血栓症に関するQ&A PART6
2.検査・診断 Q14 冠動脈内血栓の内視鏡からの解析について教えてください
血栓と循環 Vol.19 No.1, 59-60, 2011
Answer
血栓の色調
血管内視鏡で見た血栓(図1)は,その色調から白色血栓,赤色血栓とそれらの混合した赤白混合血栓に分類できる.白色血栓はフィブリン・血小板血栓であり,そのフィブリンネットワークに赤血球が捕らえられて混合血栓となる.血流がうっ滞するほど,より多くの赤血球が捕らえられ,より赤色調の強い混合血栓となる.そのため,血管壁に存在する破綻した黄色プラークに,まず白色血栓が付着し,白色血栓内に赤血球が捕らえられて混合血栓となるが,狭窄がより高度となるほど,すなわち閉塞している中心部の血栓ほどより赤色調の強い混合血栓となる.

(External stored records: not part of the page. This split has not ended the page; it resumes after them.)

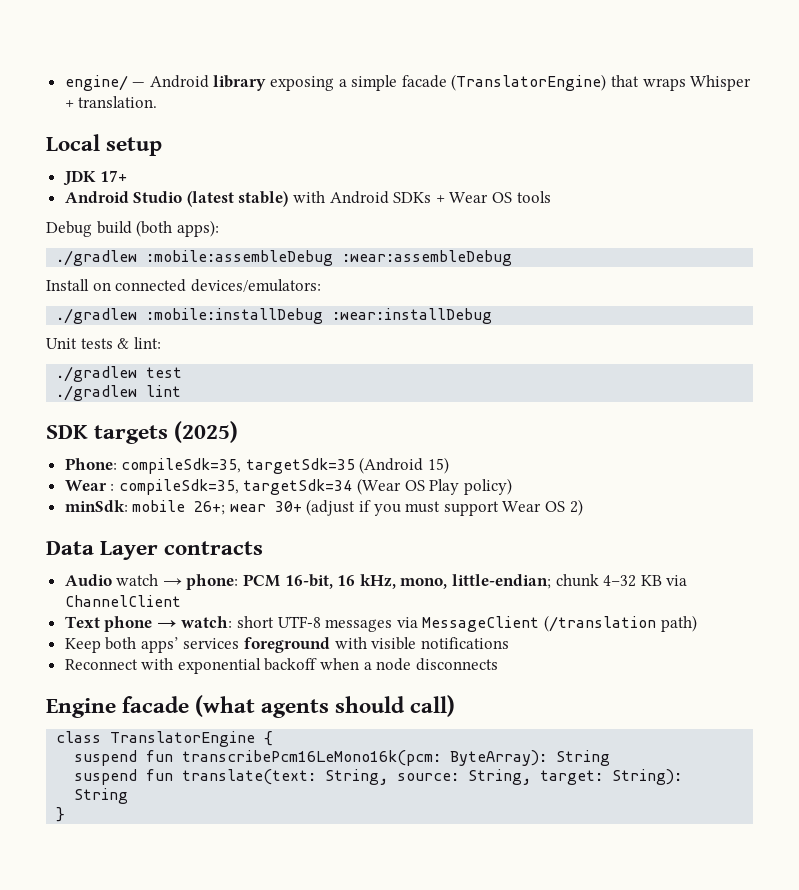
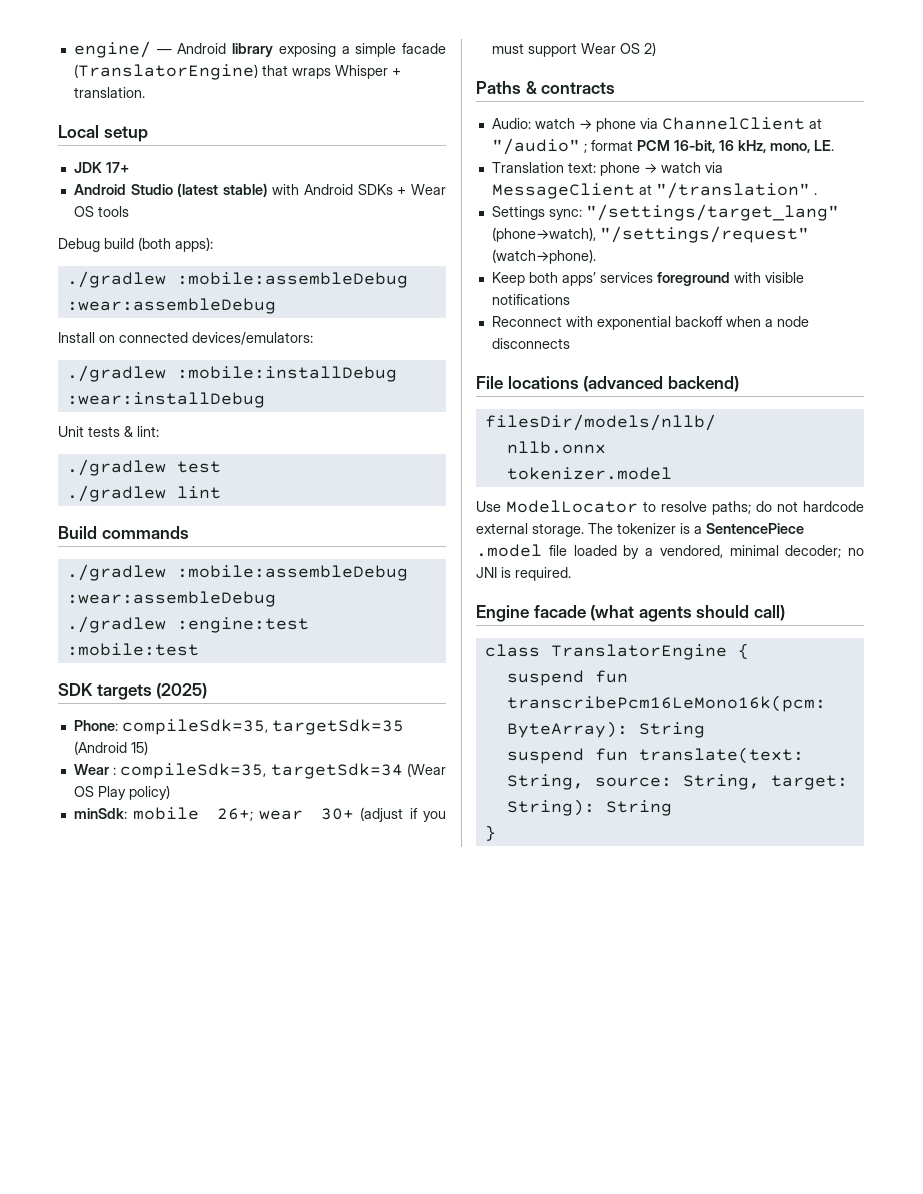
+ Build commands
+ ./gradlew :mobile:assembleDebug :wear:assembleDebug
+ ./gradlew :engine:test :mobile:test
- Data Layer contracts
+ Paths & contracts
- Audio watch → phone: PCM 16-bit, 16 kHz, mono, little‑endian; chunk 4–32 KB via ChannelClient
- Text phone → watch: short UTF‑8 messages via MessageClient (/translation path)
+ Audio: watch → phone via ChannelClient at "/audio" ; format PCM 16-bit, 16 kHz, mono, LE.
+ Translation text: phone → watch via MessageClient at "/translation" .
+ Settings sync: "/settings/target_lang" (phone→watch), "/settings/request" (watch→phone).
+ File locations (advanced backend)
+ filesDir/models/nllb/
+ nllb.onnx
+ tokenizer.model
+ Use ModelLocator to resolve paths; do not hardcode external storage. The tokenizer is a SentencePiece .model file loaded by a vendored, minimal decoder; no JNI is required.

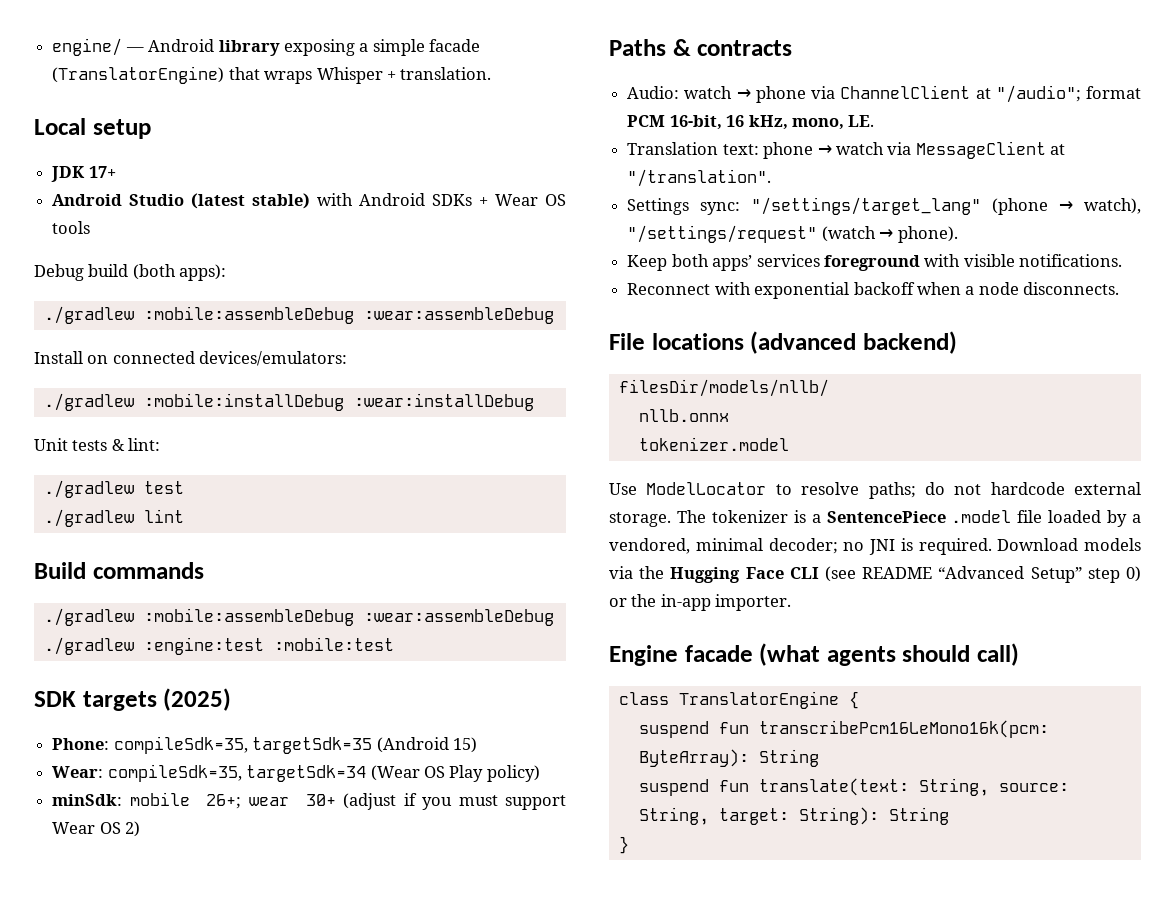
- Wear : compileSdk=35, targetSdk=34 (Wear OS Play policy)
+ Wear: compileSdk=35, targetSdk=34 (Wear OS Play policy)
- Audio: watch → phone via ChannelClient at "/audio" ; format PCM 16-bit, 16 kHz, mono, LE.
+ Audio: watch → phone via ChannelClient at "/audio"; format PCM 16-bit, 16 kHz, mono, LE.
- Translation text: phone → watch via MessageClient at "/translation" .
+ Translation text: phone → watch via MessageClient at "/translation".
- Settings sync: "/settings/target_lang" (phone→watch), "/settings/request" (watch→phone).
+ Settings sync: "/settings/target_lang" (phone → watch), "/settings/request" (watch → phone).
- Keep both apps’ services foreground with visible notifications
+ Keep both apps’ services foreground with visible notifications.
- Reconnect with exponential backoff when a node disconnects
+ Reconnect with exponential backoff when a node disconnects.
+ Download models via the Hugging Face CLI (see README “Advanced Setup” step 0) or the in-app importer.

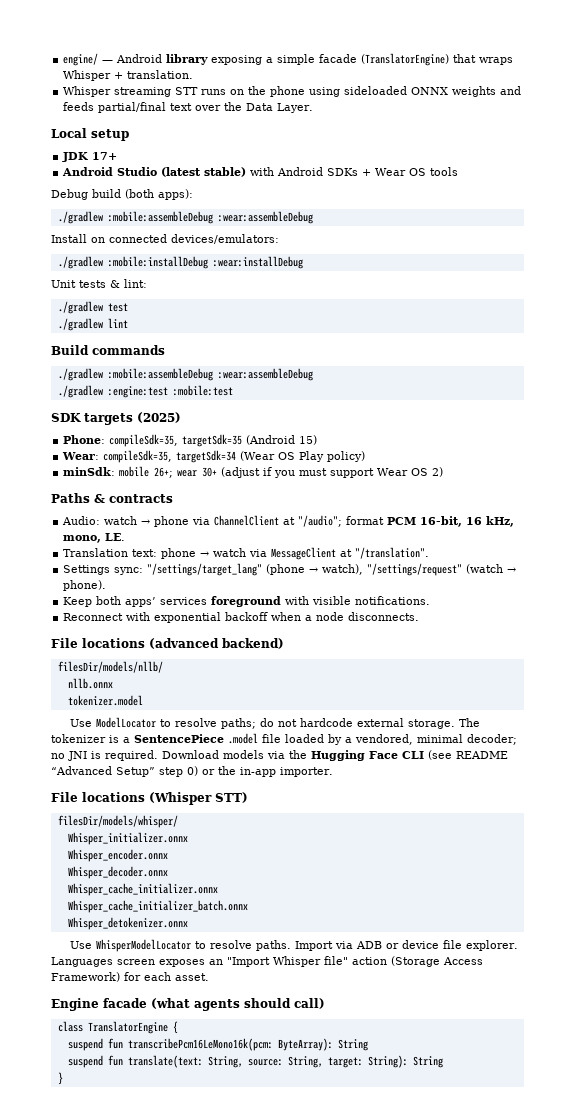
+ Whisper streaming STT runs on the phone using sideloaded ONNX weights and feeds partial/final text over the Data Layer.
+ File locations (Whisper STT)
+ filesDir/models/whisper/
+ Whisper_initializer.onnx
+ Whisper_encoder.onnx
+ Whisper_decoder.onnx
+ Whisper_cache_initializer.onnx
+ Whisper_cache_initializer_batch.onnx
+ Whisper_detokenizer.onnx
+ Use WhisperModelLocator to resolve paths. Import via ADB or device file explorer. Languages screen exposes an "Import Whisper file" action (Storage Access Framework) for each asset.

また,破綻したプラークから内容物である黄色調の脂質成分が血管内腔に突出している場合に,それらが白色血栓と混合して「黄色血栓」とも言うべき状態の血栓が観察されることがある.
病態による血栓の違い
不安定狭心症の責任病変で,高度狭窄はあるものの血流が維持されている病変においては,綿様に形成され細かく断片化しては流されて行くフレッシュな白色血栓が見られることがある.発症からある程度時間が経って,比較的安定化した不安定狭心症においては,このように断片化して流されていくような綿様の白色血栓は減少しており,器質化血栓の存在が示唆される.典型的なプラーク破裂によって発症した急性心筋梗塞の責任病変では,上述のようなフレッシュな白色血栓~混合血栓あるいは黄色血栓が見られ,断片化した大小さまざまなプラーク・血栓混合物が流されていく像が観察される.また,心房細動に由来する血栓塞栓症として発症したと考えられる急性心筋梗塞では,表面平滑で比較的古いと思われる赤色血栓が観察されることがある.このように,血栓の血管内視鏡像から冠動脈内の局所病態をある程度推察することができる.
動脈硬化と血栓
冠動脈内における血栓形成が動脈硬化進展の主要な機序と考えられている.急性の虚血性イベントである急性冠症候群(不安定狭心症,急性心筋梗塞,およびステント血栓症を含む)のみならず,冠動脈の狭窄進行による安定労作性狭心症の発症にも冠動脈内における血栓形成が重要な役割を担っている.多量の血栓が形成されて冠動脈内腔が閉塞~亜閉塞となれば急性冠症候群を発症するが,虚血を生じるほどに血流が障害されなければ無症状に経過する.プラークの破裂あるいは血栓が器質化する過程で,冠動脈内腔の狭窄は進行する.プラークの破綻と治癒過程は繰り返されるため,それに伴って狭窄度も徐々に進行する.狭窄度が高度となって,労作によって虚血が誘発されるようになると安定労作性狭心症が発症する.